Johnson & Johnson ordered to pay pelvic mesh settlement of $344M

Johnson & Johnson has been ordered to pay $344 million to settle lawsuits that the pharmaceutical and consumer packaged goods deceptively marketed its transvaginal mesh medical device product.

Pelvic mesh products were intended to help relieve symptoms of stress urinary incontinence and pelvic organ prolapse, two conditions that are not life-threatening or debilitating and can have a range of impact on a patient’s life.

According to the lawsuit, J&J’s marketing scheme around its pelvic mesh product created its own market of women who would not otherwise even look for a solution to their condition. The company disseminated information about the product through brochures and in-office patient counseling materials, a telephone hotline, internet advertising, public relations events and a Find-A-Doctor directory service. In addition, the company partnered with healthcare providers for field marketing, with an aggressive push “to create and grow its doctor market for mesh,” according to the lawsuit.

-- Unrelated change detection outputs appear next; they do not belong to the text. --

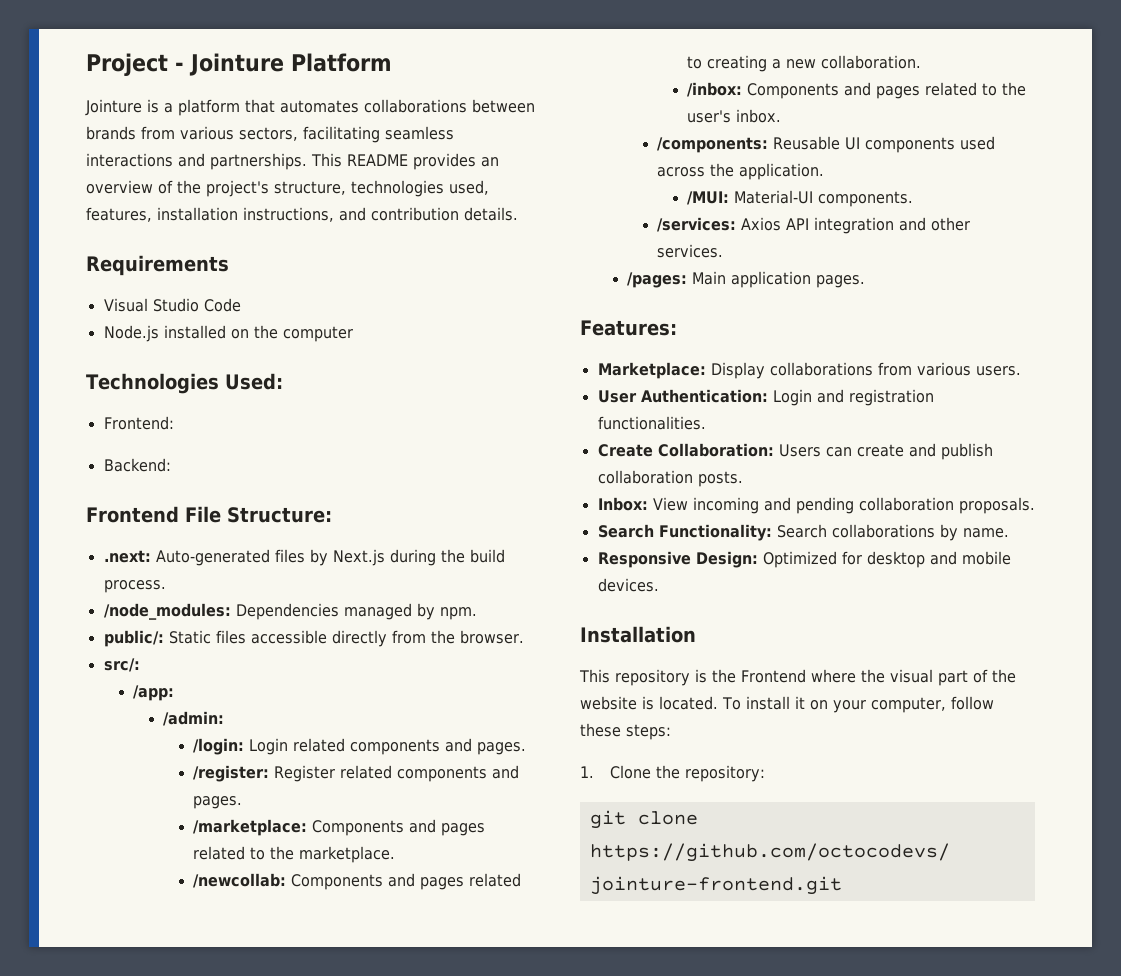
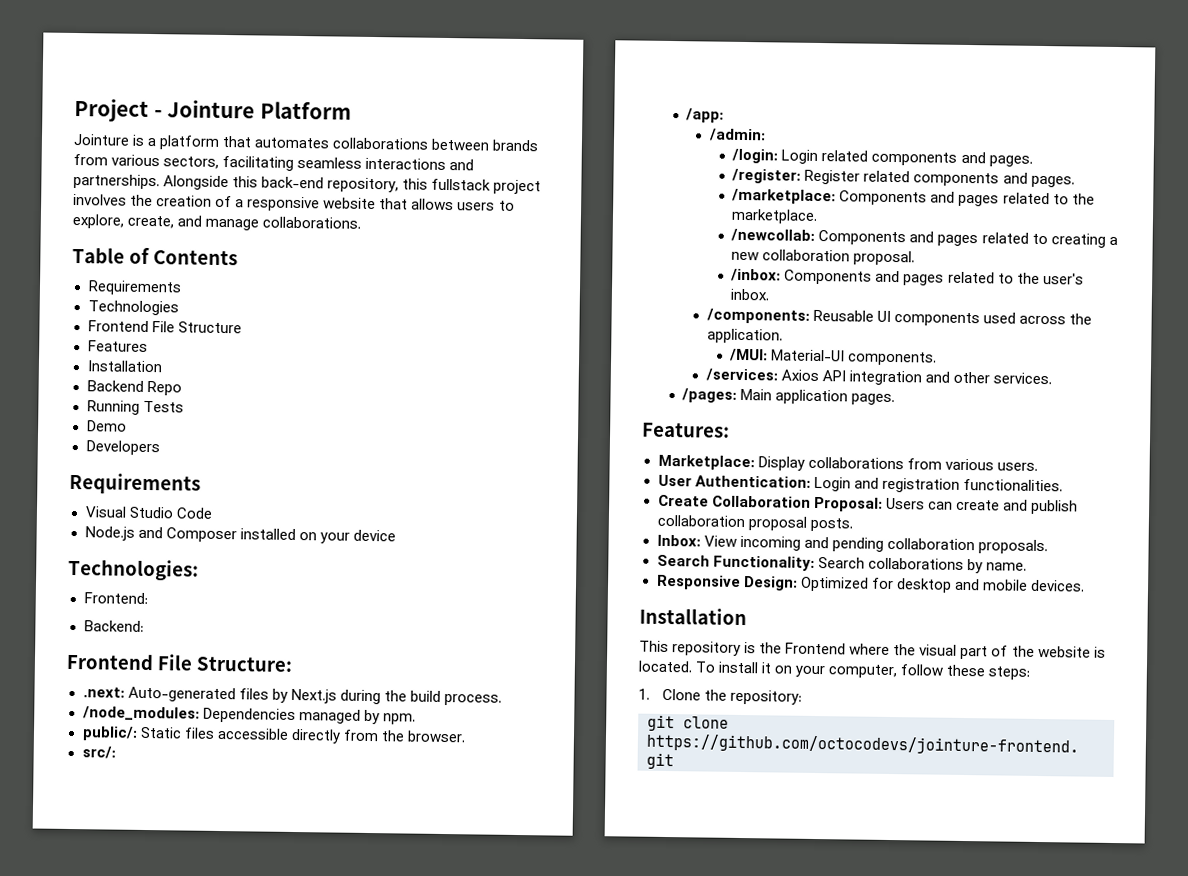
- This README provides an overview of the project's structure, technologies used, features, installation instructions, and contribution details.
+ Alongside this back-end repository, this fullstack project involves the creation of a responsive website that allows users to explore, create, and manage collaborations.
+ Table of Contents
+ Requirements
+ Technologies
+ Frontend File Structure
+ Features
+ Installation
+ Backend Repo
+ Running Tests
+ Demo
+ Developers
- Node.js installed on the computer
- Technologies Used:
+ Node.js and Composer installed on your device
+ Technologies:
- /newcollab: Components and pages related to creating a new collaboration.
+ /newcollab: Components and pages related to creating a new collaboration proposal.
- Create Collaboration: Users can create and publish collaboration posts.
+ Create Collaboration Proposal: Users can create and publish collaboration proposal posts.

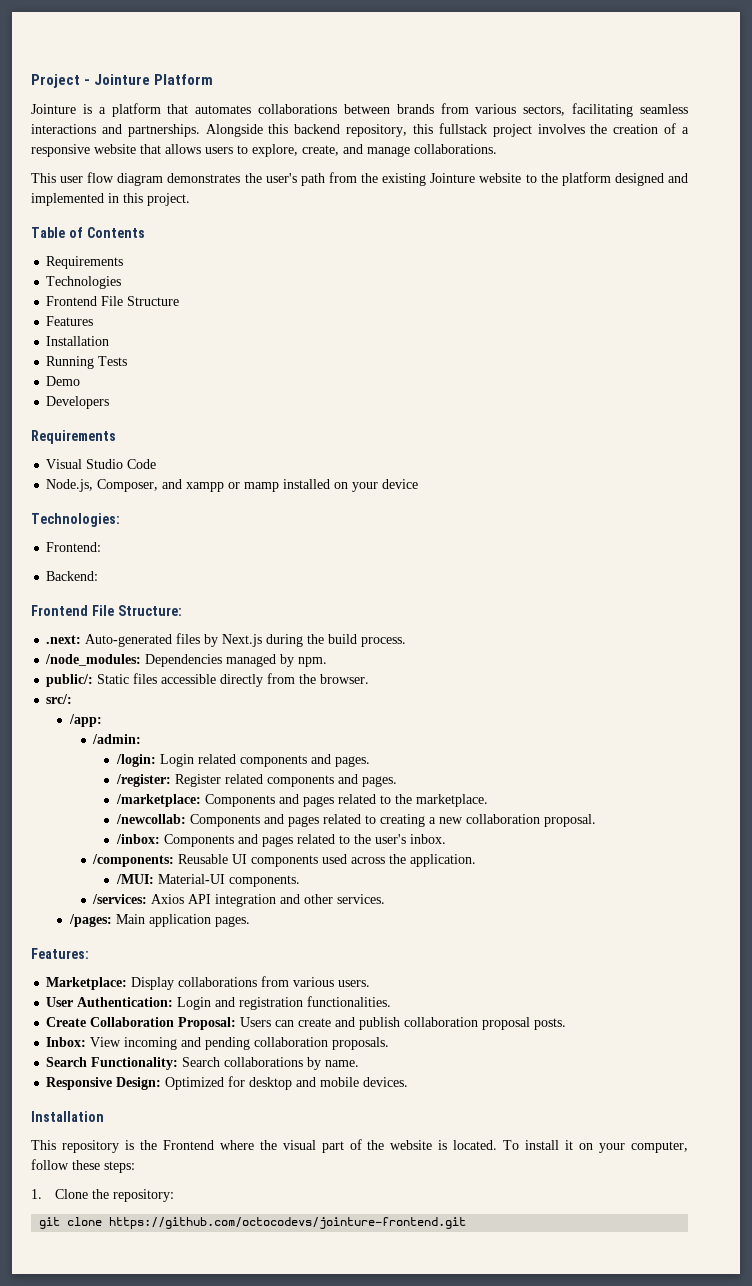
- Alongside this back-end repository, this fullstack project involves the creation of a responsive website that allows users to explore, create, and manage collaborations.
+ Alongside this backend repository, this fullstack project involves the creation of a responsive website that allows users to explore, create, and manage collaborations.
+ This user flow diagram demonstrates the user's path from the existing Jointure website to the platform designed and implemented in this project.
- Backend Repo
- Node.js and Composer installed on your device
+ Node.js, Composer, and xampp or mamp installed on your device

However, the control of the marketing didn’t advertise the risks clearly in its consistent marketing campaigns. J&J even downplayed FDA warnings and hid what they knew about mesh risks, the lawsuit alleges.

“J&J marketed the benefits of its mesh products without fully and truthful disclosing the accompanying risks and complications,” the lawsuit reads.

The medical devices have been the subject of lawsuits from women for many years, and in this case, which involved thousands of women from California, a judge agreed that J&J owed civil penalties. Originally, California asked for $800 million in damages, but the judgment

The company’s subsidiary Ethicon, which manufactured the products, intends to appeal the settlement, The New York Times reported.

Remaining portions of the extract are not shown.